▸ WHAT THE TASK ASKS
The listing below is to be copied exactly, with pictures excluded.

▸ RECORDED INFORMATION
========================================================================

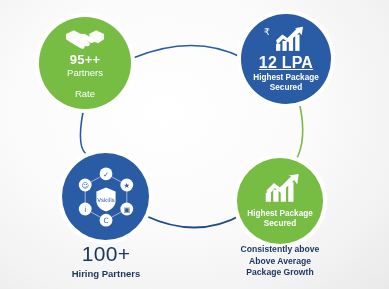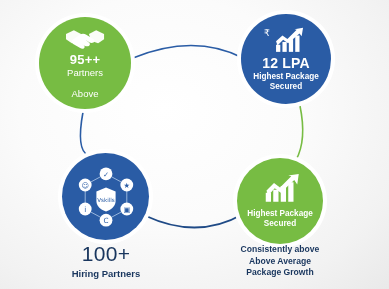"12 LPA" #node-tr .big-num { font-size: 14px -> 16px; text-decoration: none -> underline }
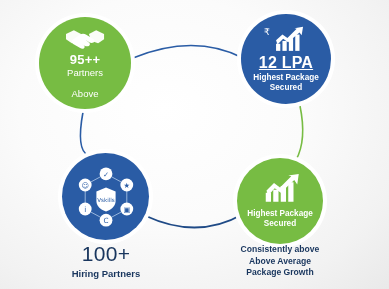"Above" span { text: Above -> Rate }
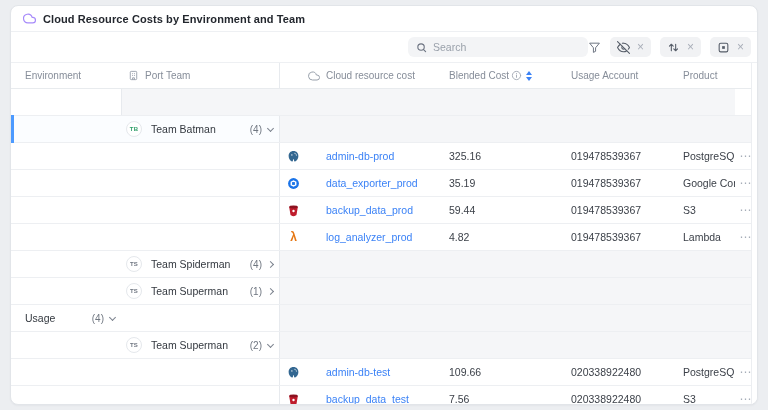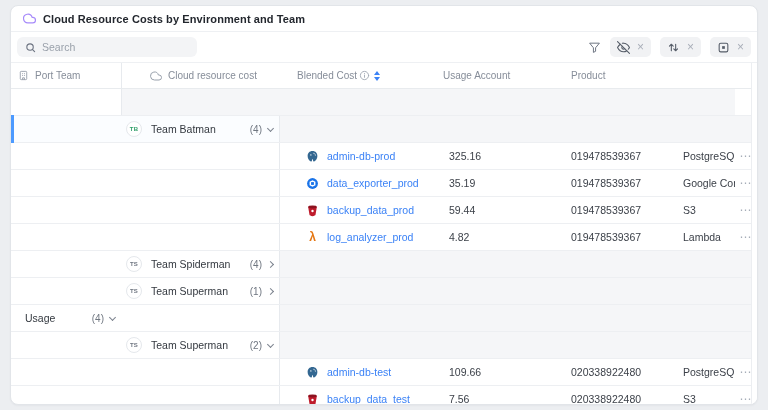"Search" .toolbar { justify-content: space-between -> flex-end }
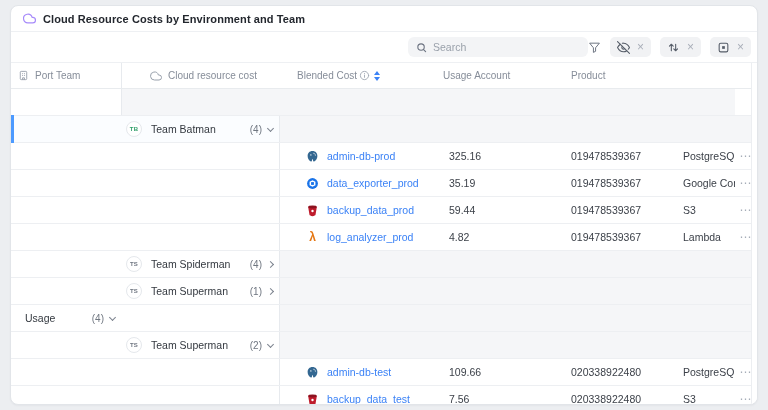"Environment" div.th { html: none -> <div>Environment</div> }
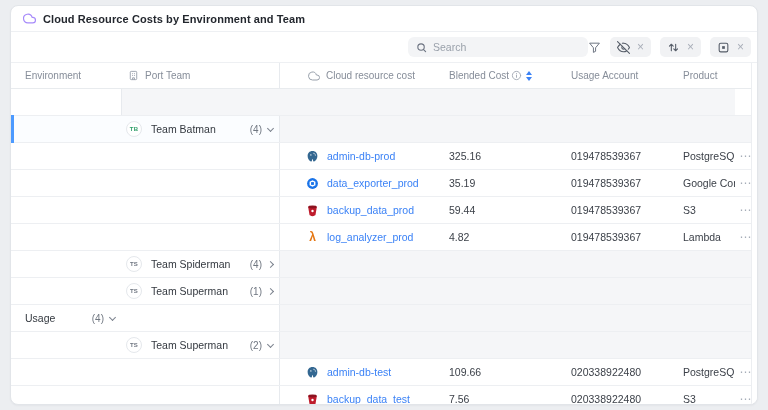"admin-db-prod" .c3 { gap: 8px -> 26px; padding-left: 26px -> 7px }
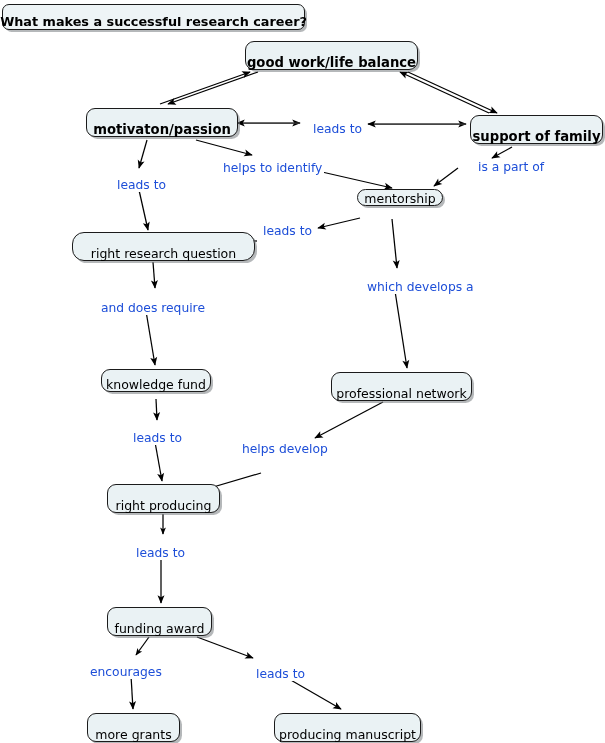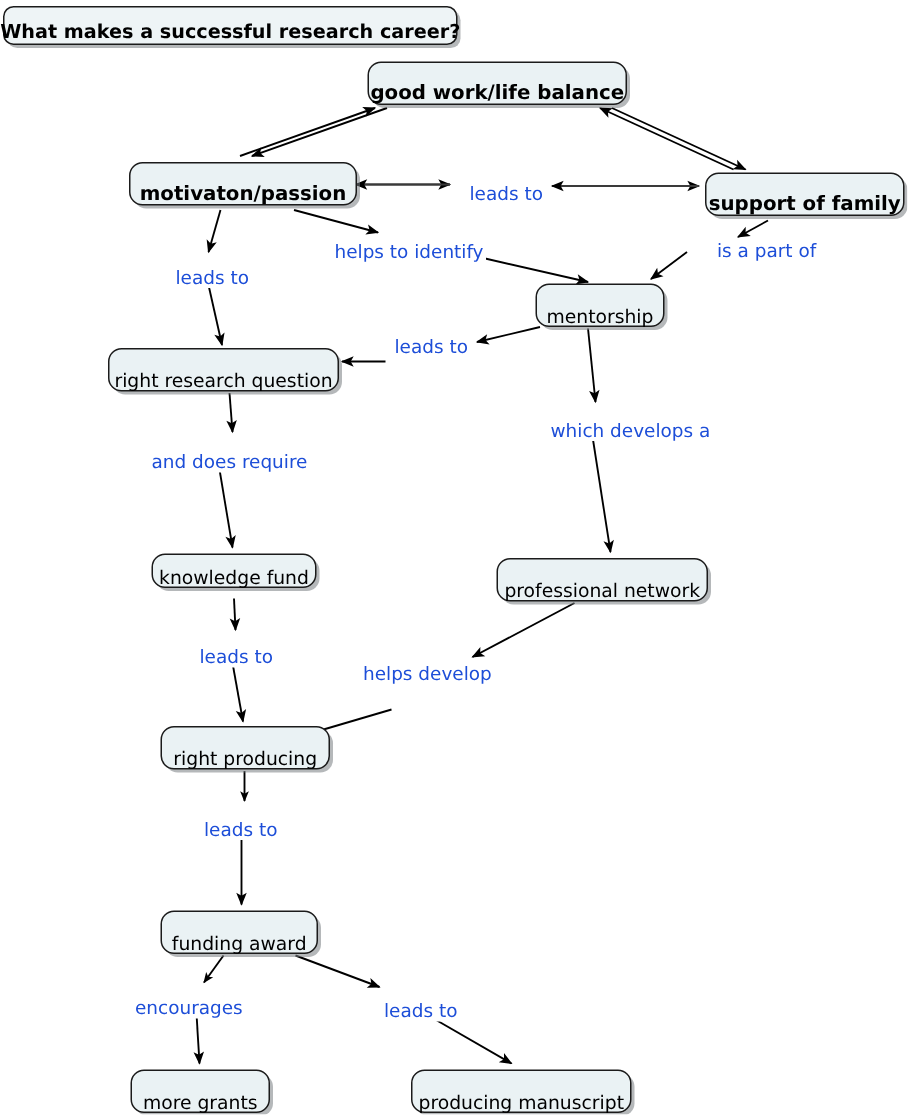"mentorship" div.node { height: 29px -> 17px }
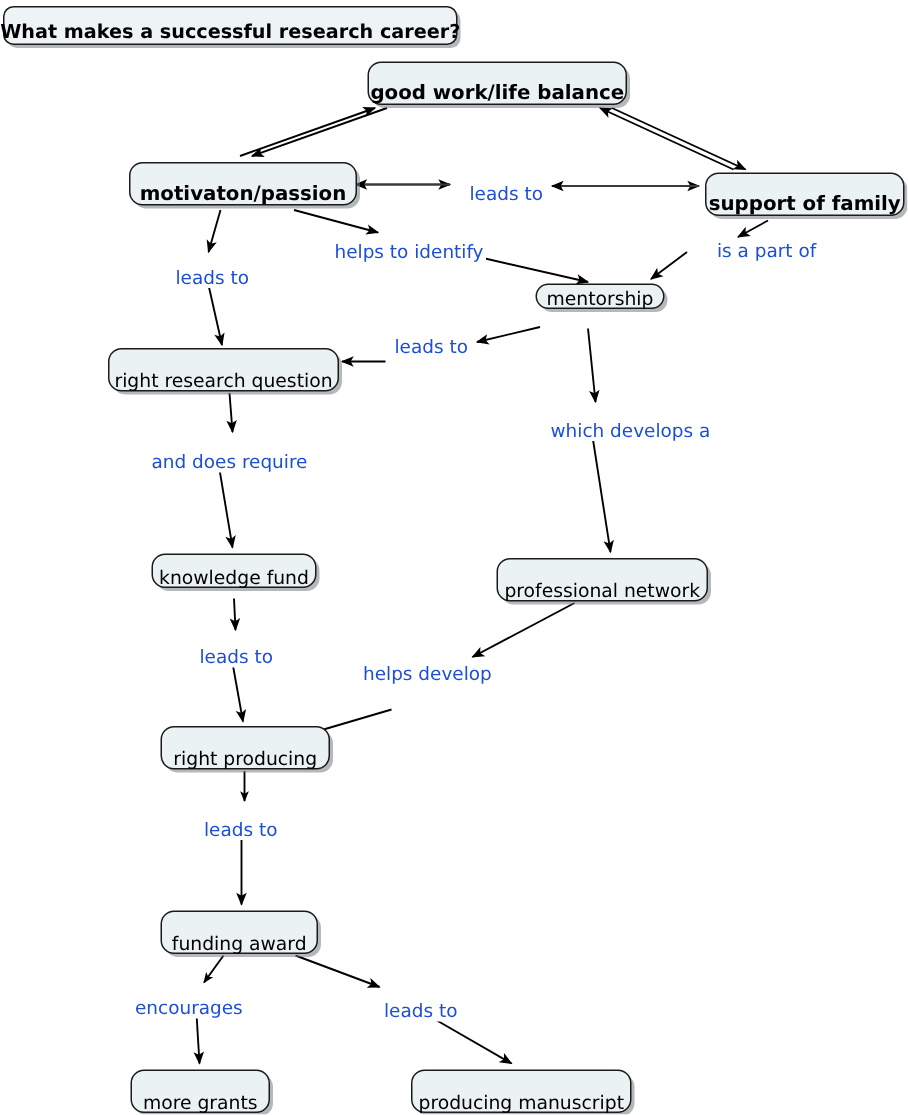"right research question" div.node { border-radius: none -> 12px; width: 154px -> 183px }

========================================================================

▸ TASK OUTPUT
"12 LPA" #node-tr .big-num { font-size: 14px -> 16px; text-decoration: none -> underline }
"Above" span { text: Above -> Rate }
"Search" .toolbar { justify-content: space-between -> flex-end }
"Environment" div.th { html: none -> <div>Environment</div> }
"admin-db-prod" .c3 { gap: 8px -> 26px; padding-left: 26px -> 7px }
"mentorship" div.node { height: 29px -> 17px }
"right research question" div.node { border-radius: none -> 12px; width: 154px -> 183px }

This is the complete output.